Pay for performance is a frequently used corporate mantra these days. The idea is that companies should rewards their top employees with higher pay, while doling out minimal raises to underperformers or even laying them off. While the policy may be frequently used to judge the performance of regular employees, surprisingly that policy doesn't seem to be applicable to executives at some well-known firms. Despite mediocre performance of such companies, executives seem to be raking in lot of money.

Consider the examples given in the Business Week magazine. Based on the information provided in the Dec 18, 2006 issue of the Business Week magazine, Terry Semel at Yahoo is estimated to have earned $53.3 million during the period in which Yahoo's stock returned -32.9%. Similarly, Robert Nardelli at Home Depot is estimated to have earned $35.8 million while Home Depot's stock dropped -7.5% during the study period. Are these executives being penalized for their performance or they getting rewarded?

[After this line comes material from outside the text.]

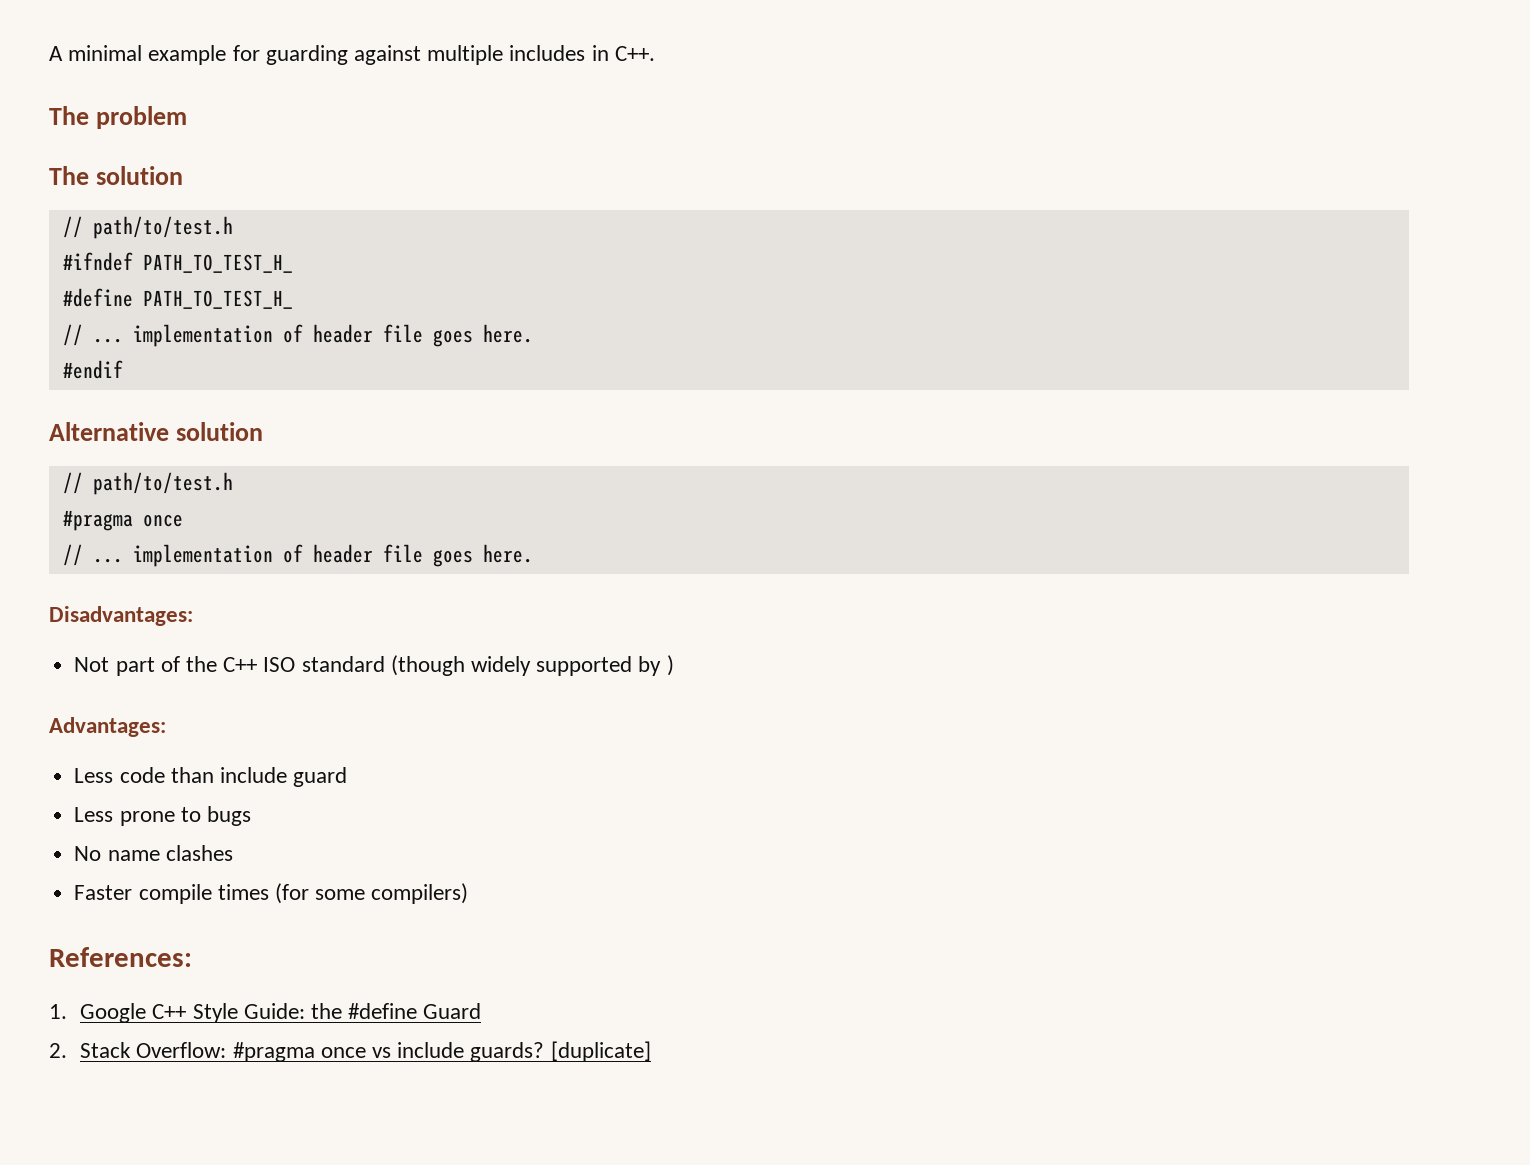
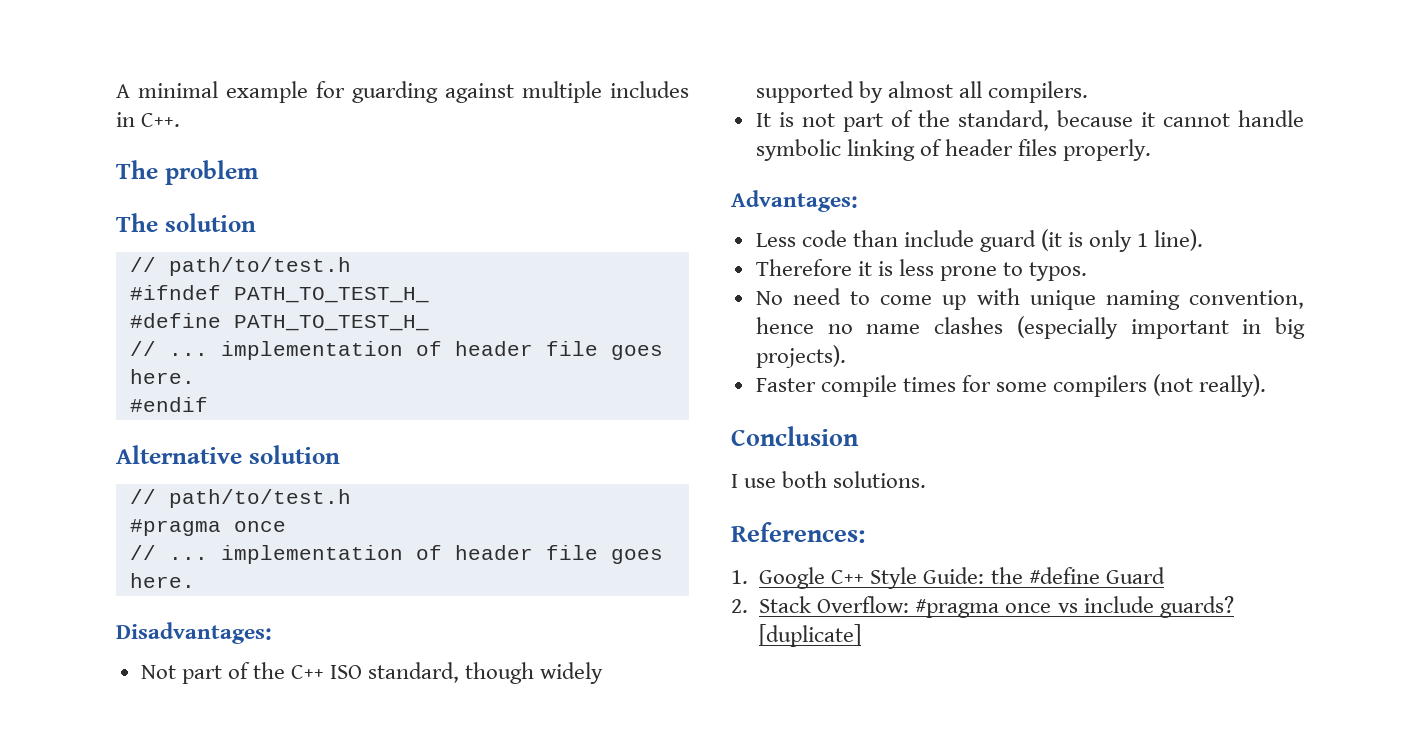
[301,655,465,676] standard (though -> [368,662,535,684] standard, though
[666,655,674,676] ) -> [887,81,1089,103] [755,110,1304,132] [755,139,1152,161] almost all compilers. // It is not part of the standard, because it cannot handle symbolic linking of header files properly.
[74,807,114,822] // Less -> [1041,229,1204,252] [755,259,934,276] (it is only 1 line). // Therefore it is less
[206,806,251,826] bugs -> [1029,262,1088,281] typos.
[107,845,233,861] [74,883,469,904] name clashes // Faster compile times (for some compilers) -> [792,288,1304,310] [755,316,1305,339] [755,345,846,368] [755,374,1267,397] [731,426,859,446] [731,471,927,488] need to come up with unique naming convention, hence no name clashes (especially important in big projects). // Faster compile times for some compilers (not really). // Conclusion // I use both solutions.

In contrast, consider the case of Zoll Medical whose CEO earned comparatively low compensation of $530,019 but the stock gained 99.4%. Similarly, A.I. Cross's stock gained 99.7% while its CEO is estimated to have a total compensation of $536,800!

Based on the examples listed in the magazine, the disparity in the performance of the CEOs based on the criteria of stock returns is enormous! I believe that pay should be tied to the performance of the employees but that rule should be universal. At many firms, executives seems to play by a different set of rules than those that apply to regular employees. I feel that even at the most large and complex firms, the total compensation of several million dollars for the CEOs is just excessive. As the examples in Business Week show, doling out excessive compensation in no way guarantees that the company will perform well under that executive. In fact, on the contrary, the excessive compensation of the executives tend to act as a drag on the income of such companies and that often gets reflected in the stock returns of such companies.

On the other hand, the data suggests that companies that seem to reign in executive compensation do not suffer from bad performance. Despite the relatively low compensation of CEOs at firms like Zoll Medical, A.I. Cross and WD-40, their stocks had good returns. When firms talk about things like cost controls, pay for performance or cuts in benefits, I believe that it should start from the top. Not only there is often too much fat at the top level but I believe that by starting such initiatives at the top, the firms can set a good example for the rest of the company. Too often, the benefit reduction, salary cuts, etc apply to regular employees while additional perks get doled out to the top level executives. What kind of example does it set for regular employees?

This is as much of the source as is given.